Considerations and limitations regarding the body of literature

Efficacy is only one aspect when considering the appropriateness of AIT for patients. The majority of patients will not need or want AIT for reasons of inconvenience, cost, or potential side effects, and the decision will be primarily up to patient preference [220,221,222,223,224, 232]. However, there are some patients in whom AIT may be more strongly recommended, such as asthmatics with clear worsening in response to allergic triggers or other comorbid atopic conditions.

Discussion

Regional allergen sensitizations, medication product availability, healthcare systems, and other factors can influence the regional management of AR. Six questions specifically related to the clinical management of AR in Canada were identified by a Work Group of practicing Canadian physicians and recommendations were given based on reviews of the literature. The recommendations were not in the format of a standard guideline, but rather were focused as a series of Population, Intervention, Comparison, Outcome (PICO)-style questions which have become the norm in Traditional Practice Parameter statements from the Joint Task Force on Practice Parameters [233]. To this end, the Work Group determined there was sufficient evidence to conclude that: both sIgE testing and SPT are acceptable for diagnosing AR and guiding AIT; that INCS should generally be used as first-line therapy over OAH but is dependent on patient/provider preferences; that INAH/INCS is superior to an INCS plus OAH; that LTRAs are generally inferior, or at best equivalent, to OAH in controlling daytime symptoms but may improve nighttime symptom control and provide benefits with comorbid AR and asthma; that the choice between SLIT and SCIT cannot be based on efficacy alone; and that SLIT and SCIT should be broadly used in patients with AR but other clinical concerns also need to be taken into consideration.

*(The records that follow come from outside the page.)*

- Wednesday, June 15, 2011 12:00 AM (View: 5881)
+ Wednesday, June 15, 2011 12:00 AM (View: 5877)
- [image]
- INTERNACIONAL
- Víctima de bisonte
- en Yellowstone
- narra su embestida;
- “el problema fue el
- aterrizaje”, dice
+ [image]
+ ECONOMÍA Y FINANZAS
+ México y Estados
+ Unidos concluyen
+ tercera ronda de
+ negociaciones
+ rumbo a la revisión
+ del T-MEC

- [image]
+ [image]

Although several of the questions focused on decision-making based on efficacy, the recommendations for these questions tend to have caveats driven by patient preference. Does the patient prefer an OAH because the taste of INCS is intolerable? Is the patient willing to attend frequent office visits for SCIT? Such preferences can be determined in shared decision-making conversations that should be a part of each patient visit. Comorbidities, costs, and product availability are also considerations when choosing a treatment for AR. Thus, while the Work Group were able to make conclusions regarding efficacy based on published clinical guidelines and other literature sources, in many cases treatment decisions need to go beyond simple efficacy superiority.

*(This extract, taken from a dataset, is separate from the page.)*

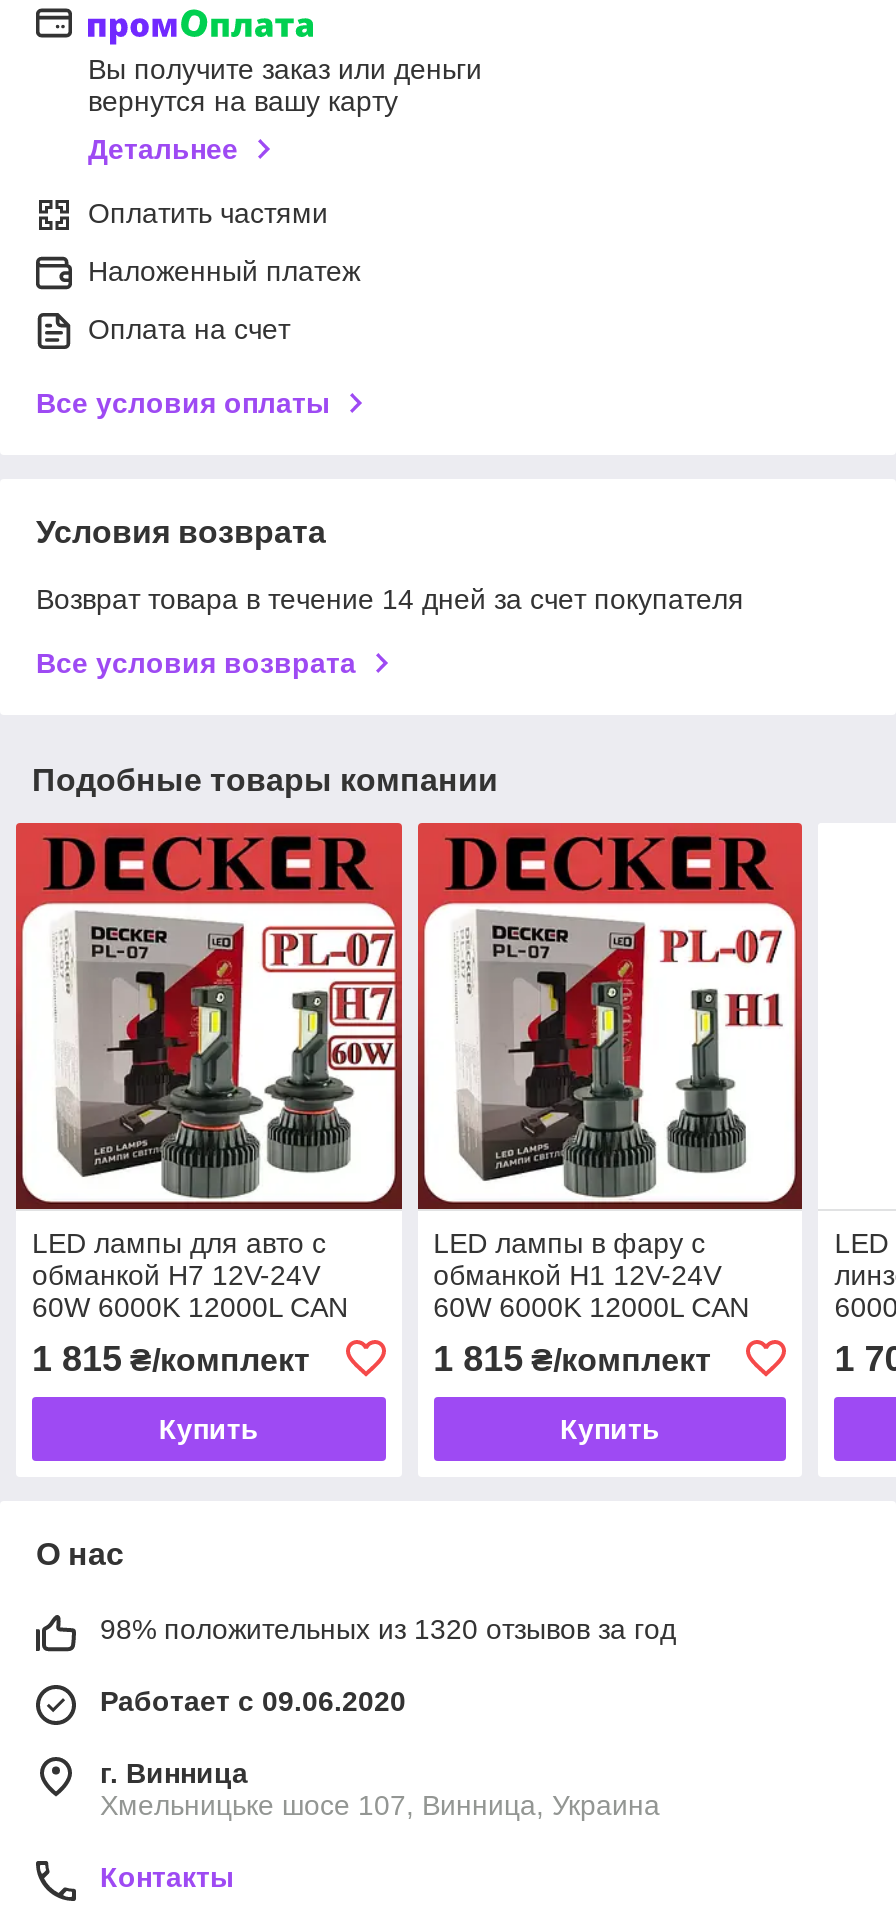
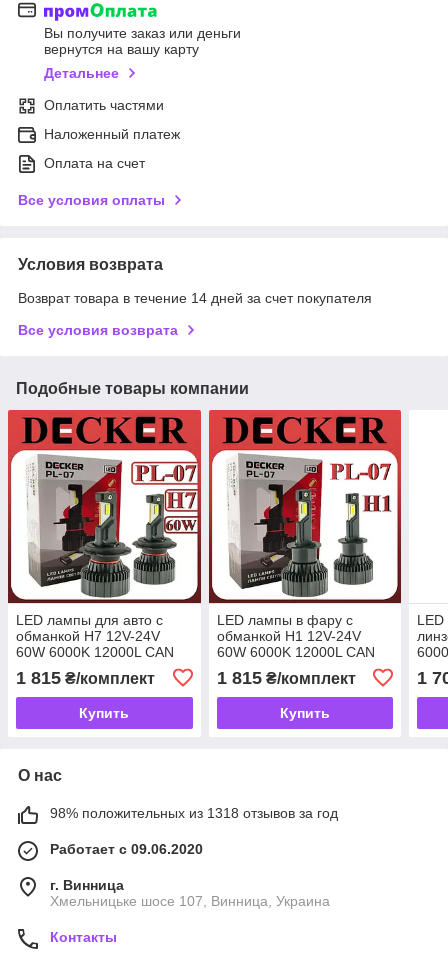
- 98% положительных из 1320 отзывов за год
+ 98% положительных из 1318 отзывов за год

A general limitation of this focused practice parameter is that pharmacoeconomics were considered, although cost and cost-effectiveness are certainly factors in treatment decisions. There is a large body of literature on pharmacoeconomics in AR that was beyond the scope for inclusion in this focused practice parameter.

Conclusion

This focused practice parameter provides recommendations for specific questions in the management of AR in Canada. Implementation of these recommendations in conjunction with shared decision-making conversations may improve outcomes in Canadian patients with AR.